***** Exercise materials *****

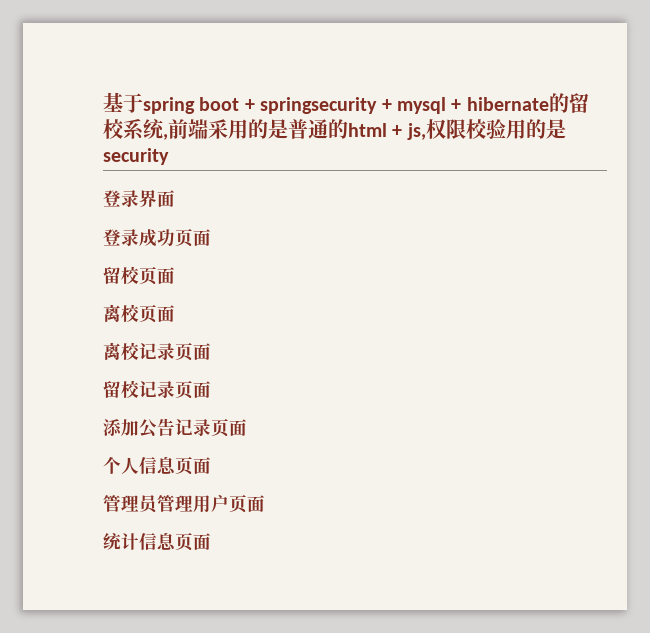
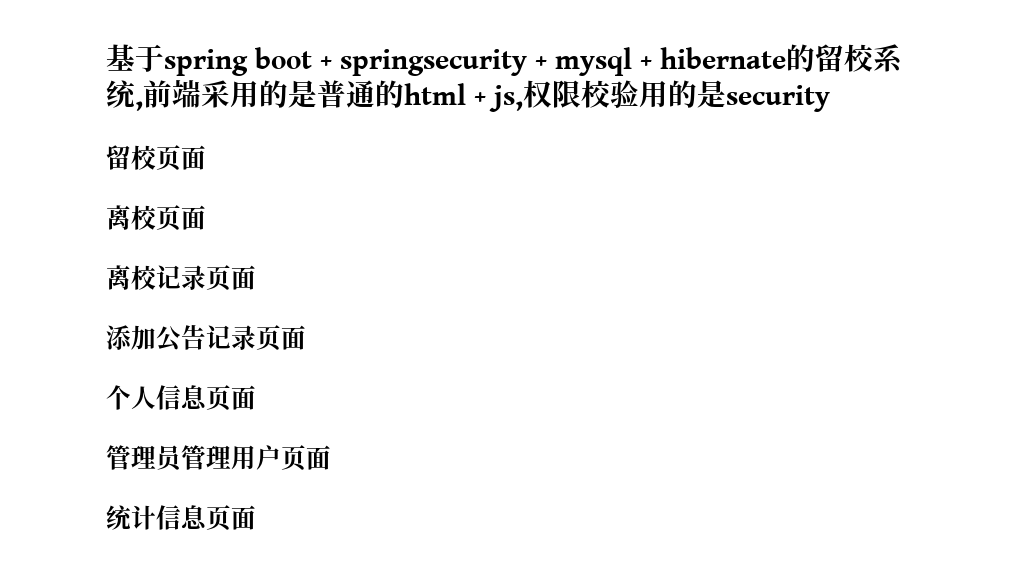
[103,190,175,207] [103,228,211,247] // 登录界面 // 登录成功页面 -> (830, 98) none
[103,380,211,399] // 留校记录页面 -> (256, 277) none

*****
***** Exercise materials *****

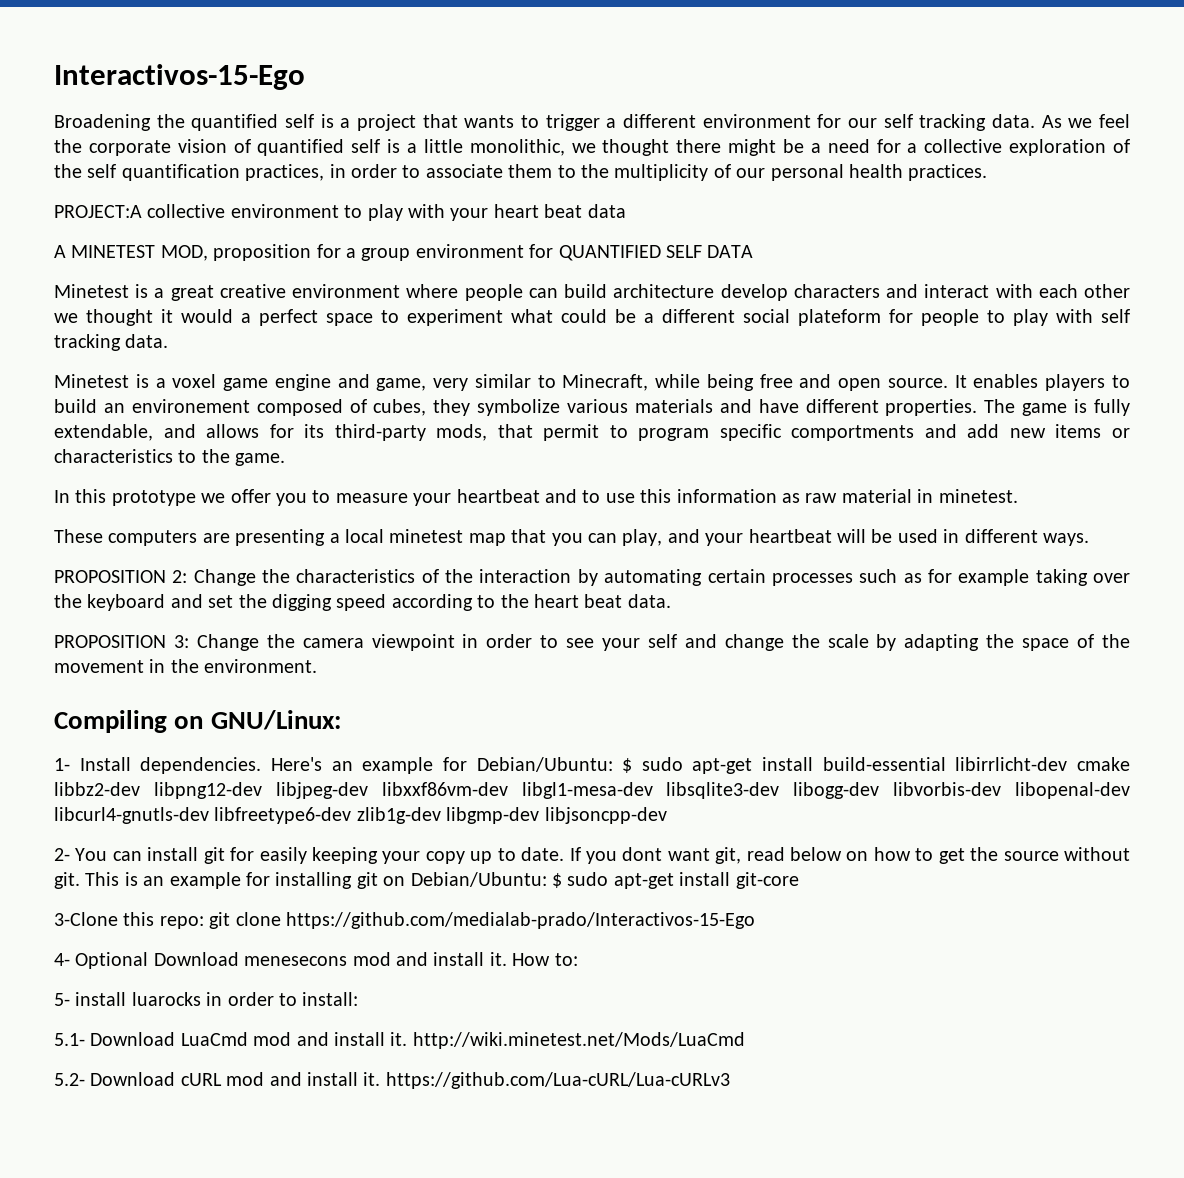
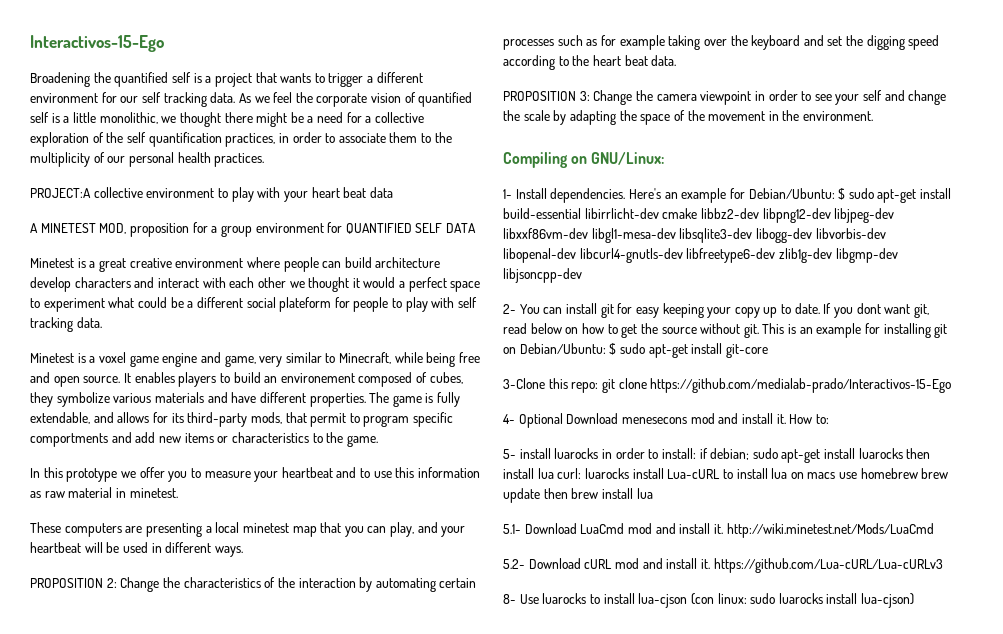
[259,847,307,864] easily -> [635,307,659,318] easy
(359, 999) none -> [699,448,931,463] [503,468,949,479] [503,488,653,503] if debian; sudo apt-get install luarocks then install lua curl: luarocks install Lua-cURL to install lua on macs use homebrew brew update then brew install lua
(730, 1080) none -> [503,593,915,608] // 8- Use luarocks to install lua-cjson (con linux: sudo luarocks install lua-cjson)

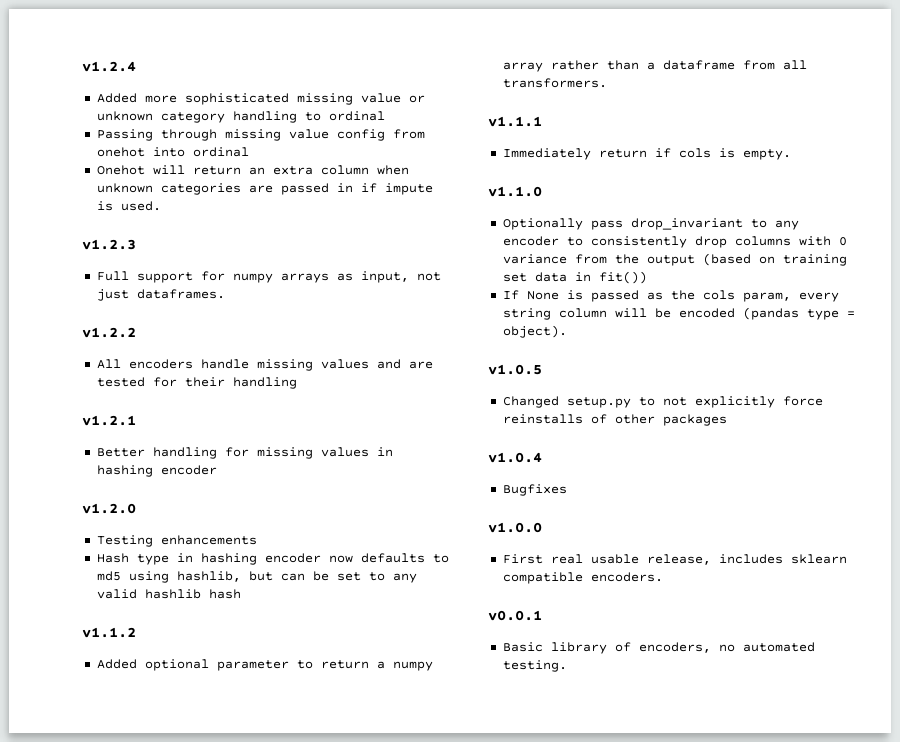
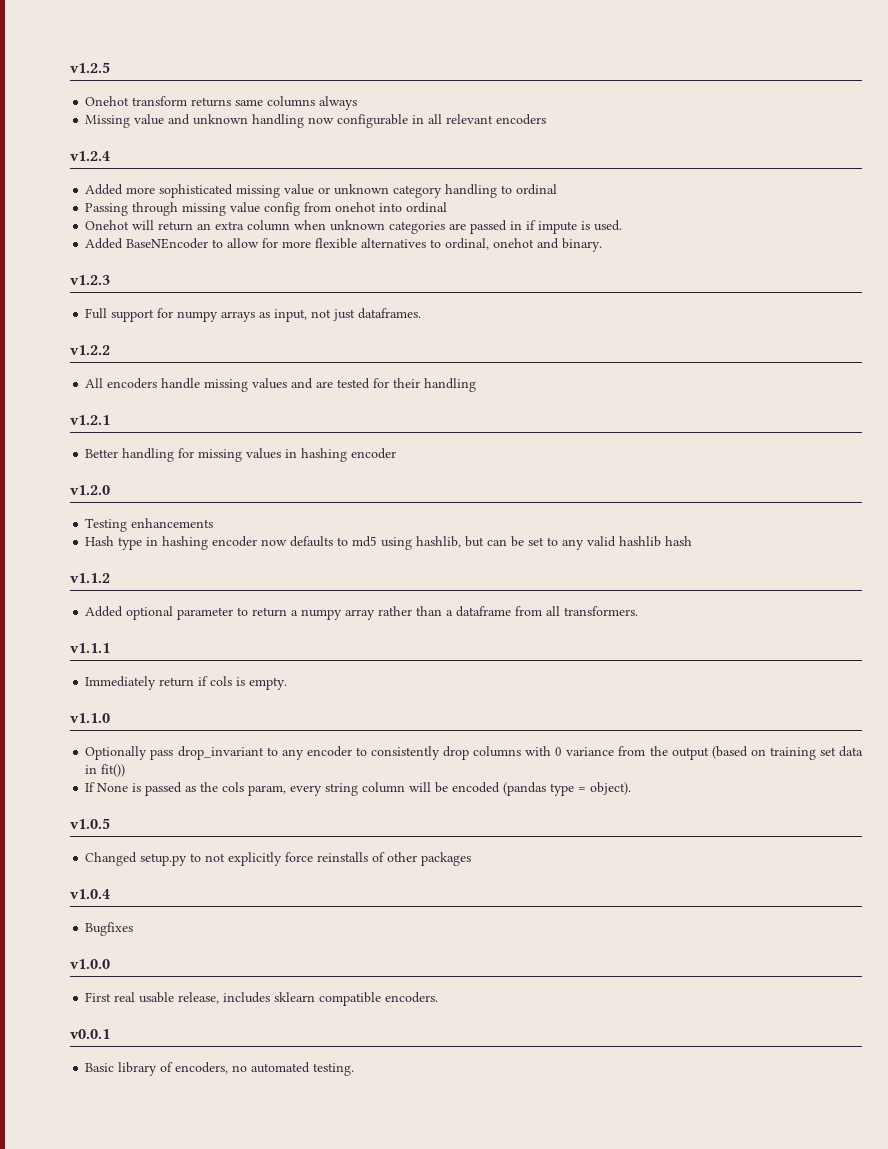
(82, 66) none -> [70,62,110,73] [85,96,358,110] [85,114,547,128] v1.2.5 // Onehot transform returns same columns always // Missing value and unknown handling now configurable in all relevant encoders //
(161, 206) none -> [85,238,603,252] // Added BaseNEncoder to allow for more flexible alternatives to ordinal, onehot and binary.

*****

Exercise requirements
Start with the line with "(359, 999) none" in the listing above and stop after the line with "(161, 206) none". Write out exactly the lines in that stretch and no others, without pictures.

Solved problem
(359, 999) none -> [699,448,931,463] [503,468,949,479] [503,488,653,503] if debian; sudo apt-get install luarocks then install lua curl: luarocks install Lua-cURL to install lua on macs use homebrew brew update then brew install lua
(730, 1080) none -> [503,593,915,608] // 8- Use luarocks to install lua-cjson (con linux: sudo luarocks install lua-cjson)

(82, 66) none -> [70,62,110,73] [85,96,358,110] [85,114,547,128] v1.2.5 // Onehot transform returns same columns always // Missing value and unknown handling now configurable in all relevant encoders //
(161, 206) none -> [85,238,603,252] // Added BaseNEncoder to allow for more flexible alternatives to ordinal, onehot and binary.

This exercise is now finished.